A team of acousticians monitored incoming data in real-time and were assisted with echolocation click and whistle and moan detectors implemented in PAMGuard. Echolocation click detectors were based on custom specifications (Keating and Barlow 2013), that provided echolocation clicks coded by frequency content to correspond with clicks produced by sperm whales, beaked whales, and delphinids.  Acoustic species identification was assigned in the field for a limited number of species (beaked whales, sperm whales, and minke whale boings) and beaked whales species ID was verified during post-processing using the known spectral and temporal characteristics of the detected clicks. When acoustically-detected groups were also seen by the visual observation team, the visual-based species ID is provided for that encounter. The start and end times of acoustic encounters was verified during post-processing. The start time of an encounter is the time of the first call detected by the PAMGuard detector or through aural monitoring and the end time is the time of the last call detected through the same methods.   Although data collection and detection details were archived in PAMGuard during real-time monitoring, the provided metadata file is reduced from that original database and may not be directly uploaded into current PAMGuard versions.  Each acoustic event represents encounters (inclusive of clicks and whistles) for all species other than minke whales.  Minke whale boings are noted by the start and end of individual calls, without attempt to associate calls with individual whales.  Bearing and location data provided in the metadata file was based on target motion analysis using 2 hydrophones in the end array, implemented in PAMGuard in real-time. Other than general agreement with visual sighting information, the localization data provided has not been post-processed or verified. There is no location data provided for minke whale boings.

The Data

UPDATE: A flac compressed version of the dataset is now available. The flac version lives in the same bucket as the uncompressed version. Corresponding folders include the label “FLAC”. The uncompressed version will be removed on 15 Nov 2021.

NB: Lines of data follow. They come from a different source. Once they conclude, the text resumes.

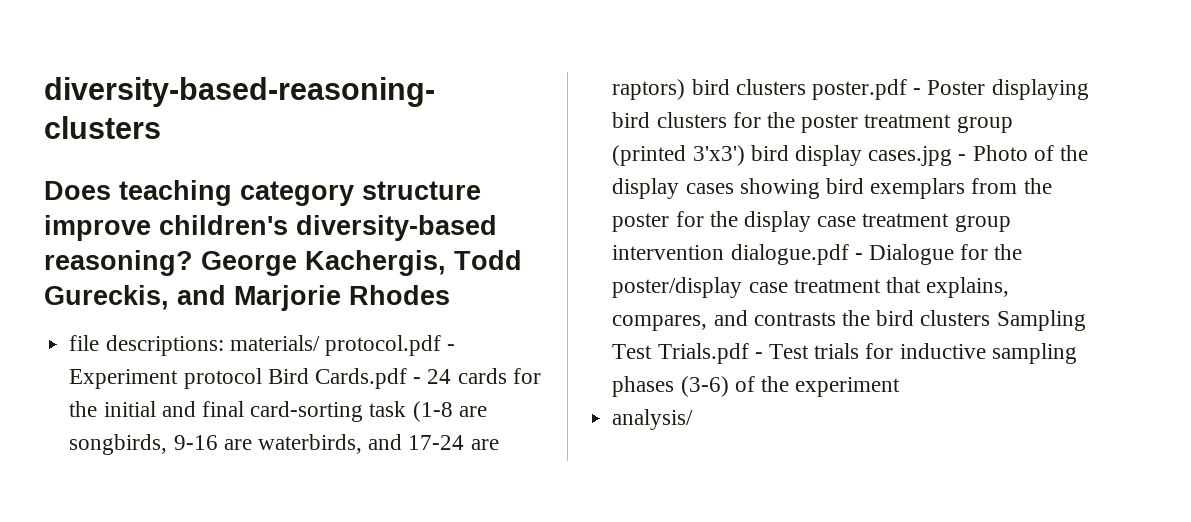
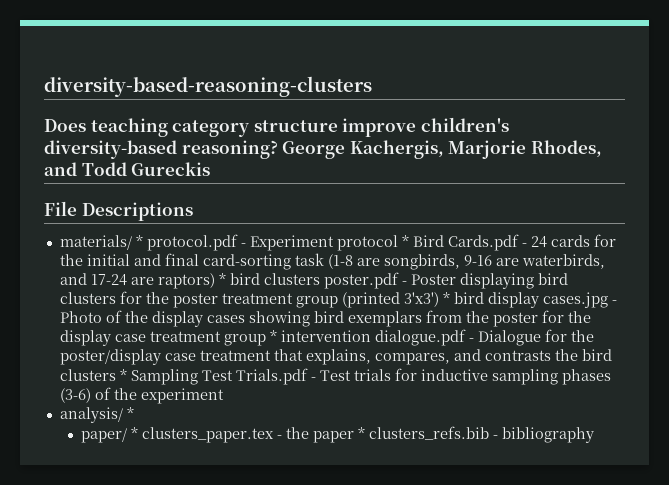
[454,250,522,270] [44,285,450,311] [69,335,320,356] Todd Gureckis, and Marjorie Rhodes // file descriptions: materials/ -> [448,140,602,159] [44,162,211,176] [44,201,193,221] [59,235,143,250] Marjorie Rhodes, and Todd Gureckis // File Descriptions // materials/ *
(262, 378) none -> [401,235,409,247] *
(686, 89) none -> [218,273,226,285] *
(745, 155) none -> [442,292,450,304] *
(1011, 223) none -> [269,330,277,342] *
(991, 318) none -> [119,369,127,381] *
(694, 419) none -> [126,407,134,419] [81,426,595,443] * // paper/ * clusters_paper.tex - the paper * clusters_refs.bib - bibliography

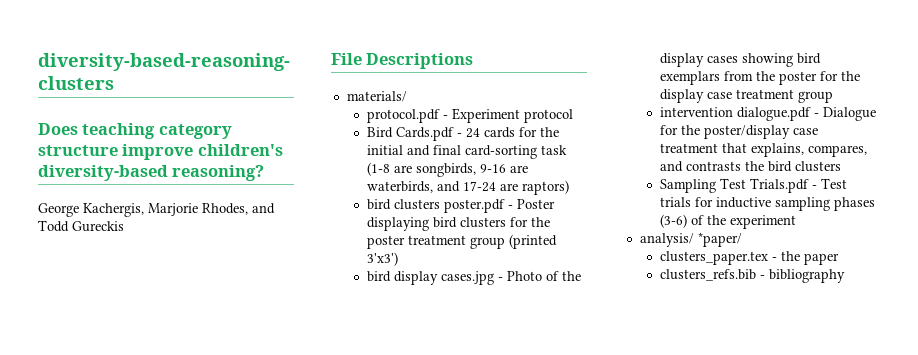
(278, 149) none -> (265, 173) //
[135,235,143,247] * -> (407, 96) //
[401,235,409,247] * -> (574, 116) //
[218,273,226,285] * -> (570, 187) //
[442,292,450,304] * -> (399, 259) //
[269,330,277,342] * -> (834, 97) //
[119,369,127,381] * -> (842, 166) //
[126,407,134,419] [81,427,139,443] * // paper/ * -> [697,232,742,247] *paper/ //
[358,427,366,439] * -> (840, 259) //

The full DCLDE dataset is approximately 8TB uncompressed and 4TB flac compressed. This large dataset is hosted for download by Google Cloud Public Datasets and can be found here. Individual files can be downloaded using your browser, or the entire dataset can be downloaded using the Google Cloud SDK Shell. Additional instructions for accessing the data are provided here.  Each data file contains the full-bandwidth data for all sampled channels. The data files are provided in 16-bit wav format with the following naming convention:

File example: 1705_20170713_002947_605.wav

  • The first four digits represents the numeric code assigned to the effort carried out by the individual research vessel. 1705 represents files collected aboard the NOAA R/V Reuben Lasker. 1706 represents data collected aboard the NOAA R/V Oscar Elton Sette.
  • The remaining values are the start time of the file with format ‘yyyymmdd_hhmmss_fff’. For example the above file started recording at 2017 July 13 at 00:29:47.605. All times are in UTC.

Files are one minute duration unless recording was interrupted, resulting in a shorter file.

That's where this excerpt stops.